Le «pétroscandale», comme la presse l’a baptisé, ne pouvait plus mal tomber pour Alan Garcia. Mesurée avant même sa révélation, sa popularité est tombée à 19 %, le plus bas niveau depuis son arrivée au pouvoir en juillet 2006. À l’époque, il avait réussi à faire oublier le bilan désastreux de son premier mandat (1985-1990) qui avait laissé un pays laminé par l’inflation et la guerre civile avec le Sentier lumineux. Alan Garcia profitait alors de la peur provoquée aux seins des classes moyennes et aisées par son adversaire, Ollanta Humala. Partisan d’une politique radicalement à gauche, et porte-parole des populations indiennes, ce dernier a été la cible d’une campagne de presse le présentant comme le «Chavez du Pérou».

Vainqueur, Alan Garcia n’a pas pris en considération ce malaise social, plaidant au contraire pour une libéralisation et une ouverture croissante de l’économie. Riche en ressources énergétiques et minières, le Pérou a bénéficié à plein de l’explosion de la demande mondiale. La croissance atteint 9 % et le pays croule sous les investissements étrangers. Pourtant, ce dynamisme économique ne bénéficie qu’à une frange du pays, concentrée sur la côte à Lima et dans le Nord. Quelque 39 % de la population vivent sous le seuil de pauvreté, et la proportion dépasse les deux tiers sur les plateaux andins. Les programmes sociaux, inefficaces, ne compensent pas la hausse des prix des aliments.

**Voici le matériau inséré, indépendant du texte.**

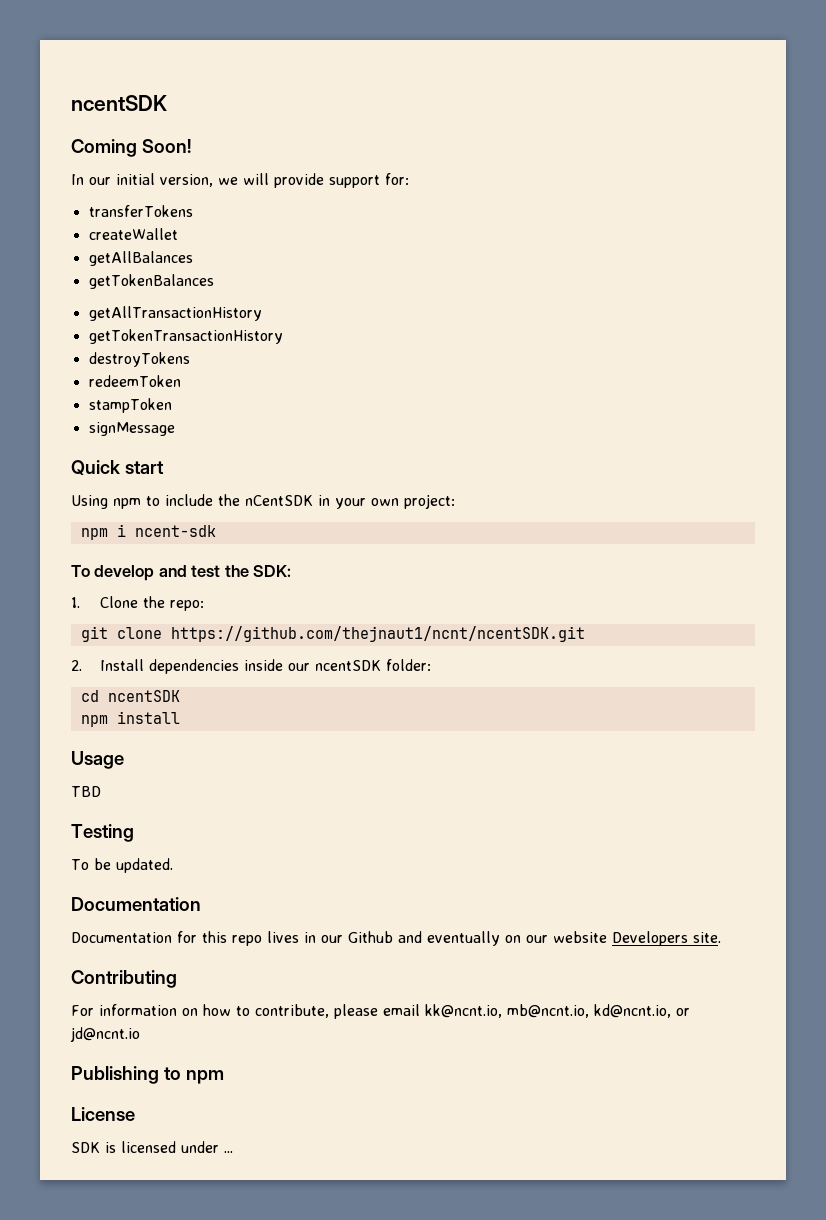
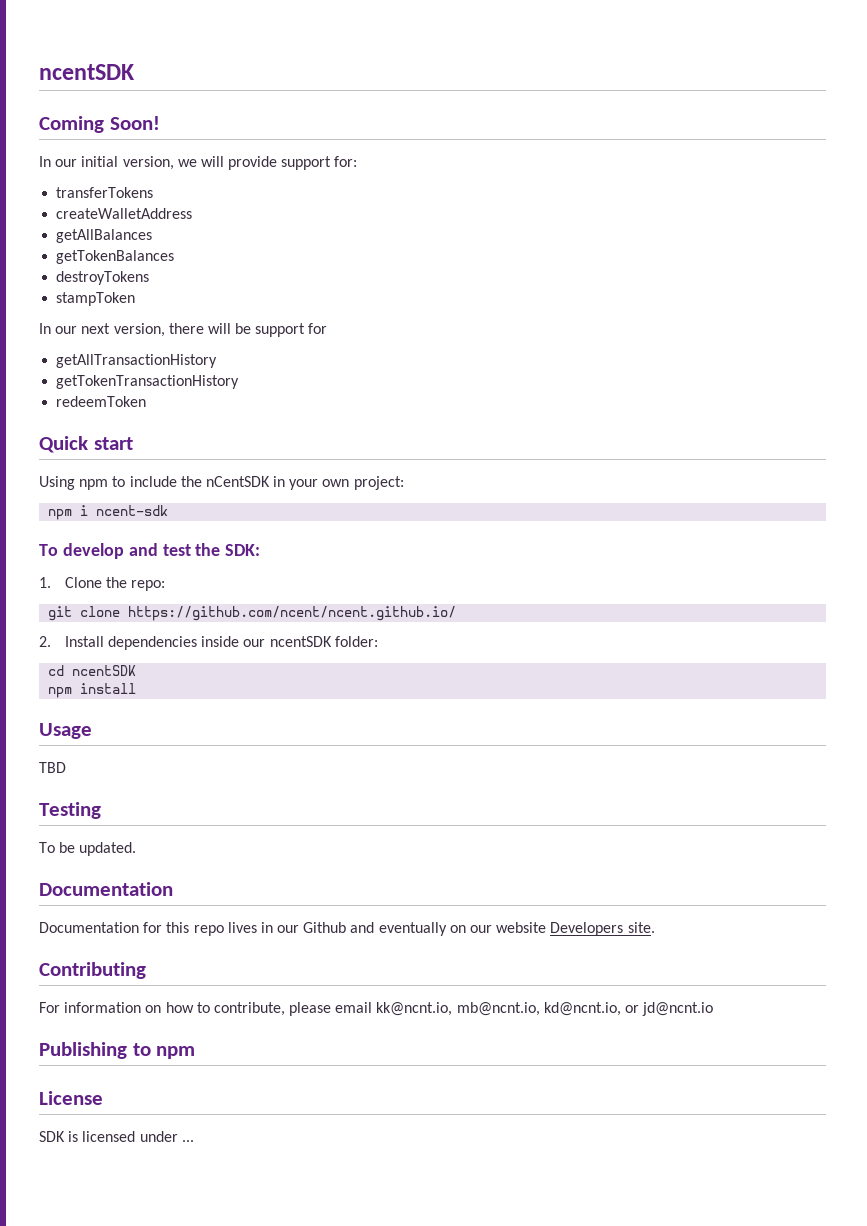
[88,228,178,240] createWallet -> [56,208,193,219] createWalletAddress
(214, 281) none -> [56,271,150,285] [56,292,136,306] [39,323,328,337] // destroyTokens // stampToken // In our next version, there will be support for
[88,352,190,367] // destroyTokens -> (240, 382) none
[88,398,172,413] [88,422,175,436] // stampToken // signMessage -> (147, 401) none
[170,626,585,642] https://github.com/thejnaut1/ncnt/ncentSDK.git -> [128,606,457,621] https://github.com/ncent/ncent.github.io/

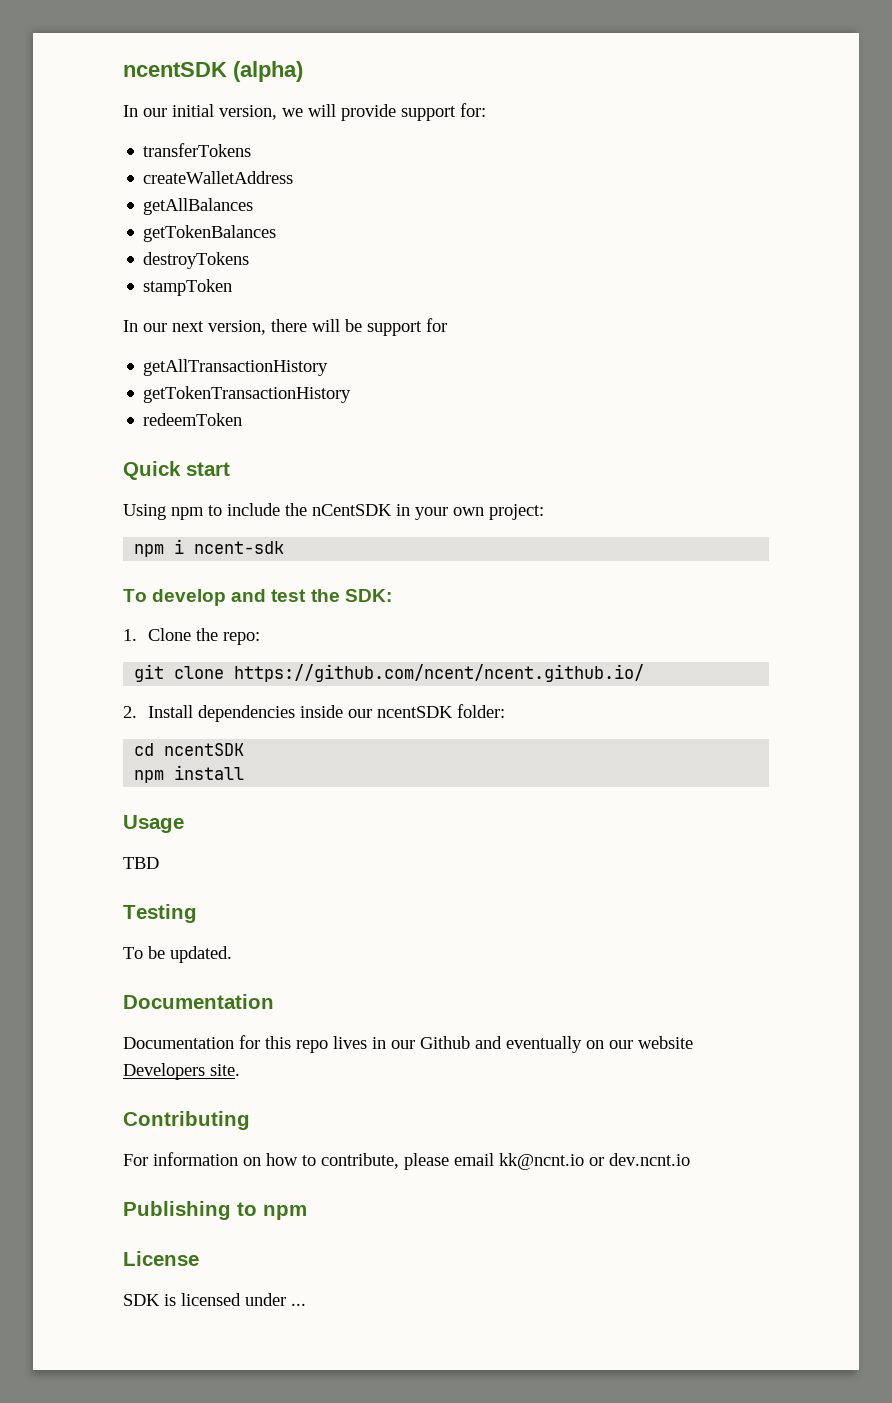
[39,64,135,80] [39,116,160,133] ncentSDK // Coming Soon! -> [123,61,303,82] ncentSDK (alpha)
[376,1002,714,1016] kk@ncnt.io, mb@ncnt.io, kd@ncnt.io, or jd@ncnt.io -> [499,1153,690,1170] kk@ncnt.io or dev.ncnt.io

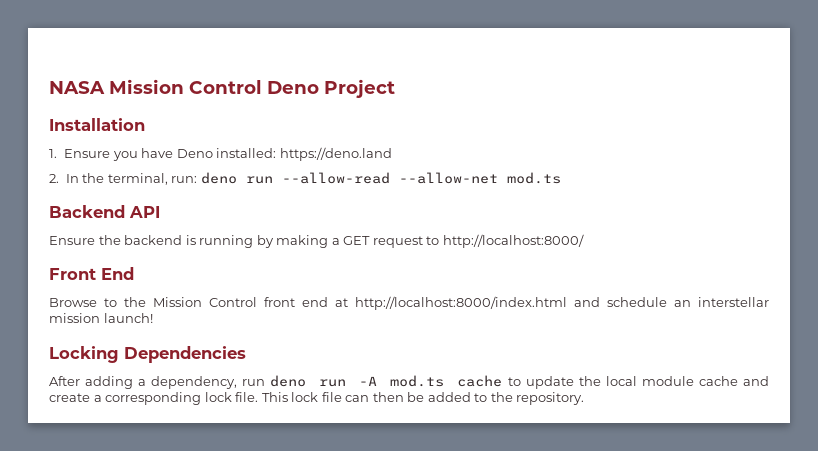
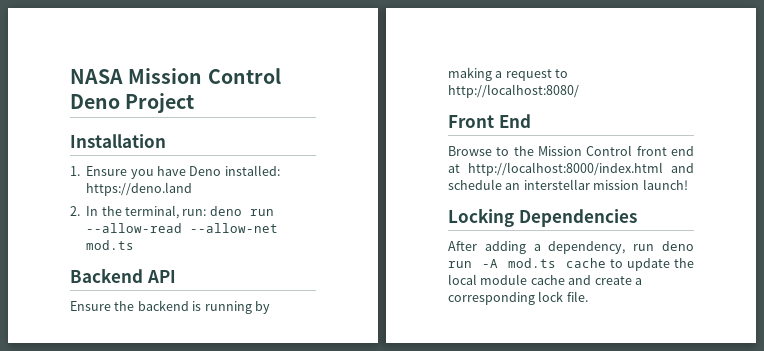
[343,236,371,245] GET -> (503, 74) none
[442,234,584,248] http://localhost:8000/ -> [448,84,579,98] http://localhost:8080/
[261,392,585,405] This lock file can then be added to the repository. -> (588, 296) none

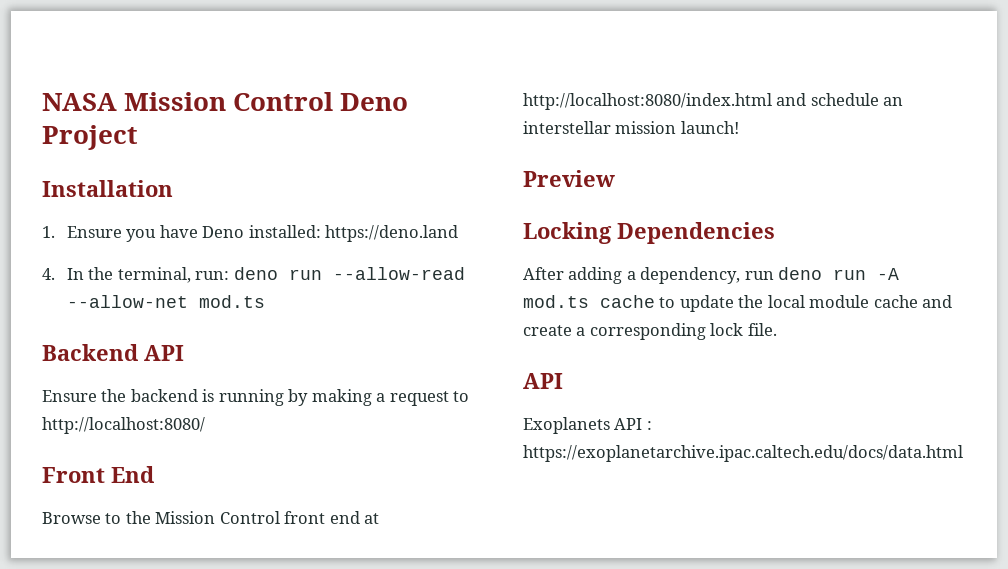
[70,206,80,216] 2. -> [42,268,55,280] 4.
[468,162,663,176] http://localhost:8000/index.html -> [523,93,772,110] http://localhost:8080/index.html
(688, 184) none -> [523,170,615,187] // Preview
(588, 296) none -> [523,373,563,389] [523,417,652,434] [523,445,963,462] // API // Exoplanets API : https://exoplanetarchive.ipac.caltech.edu/docs/data.html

Ces derniers jours, des manifestants ont investi les principales villes péruviennes pour exiger un changement de politique. Ils s’en prennent à l’accord de libre-échange conclu en décembre 2007 avec les États-Unis. «Alan Garcia a pris ce traité comme excuse pour démanteler les législations du travail et environnementales», analyse Mary Tharin, chercheuse au Council on Hemispheric Affairs, un centre d’études basé à Washington. Le président a émis 102 décrets, la majorité au détriment de l’agriculture familiale, de l’environnement, et des droits des populations indigènes. Il a notamment simplifié les conditions d’exploitations de la forêt, auparavant protégée. Ces mesures tranchent avec les politiques de ses voisins andins. Au même moment, l’Équateur de Rafael Correa et la Bolivie d’Evo Morales rédigent de nouvelles constitutions protégeant les Indiens et les ressources naturelles. Profitant du malaise social croissant, Ollanta Humala réorganise ses troupes avec, en ligne de mire, l’élection présidentielle de 2011.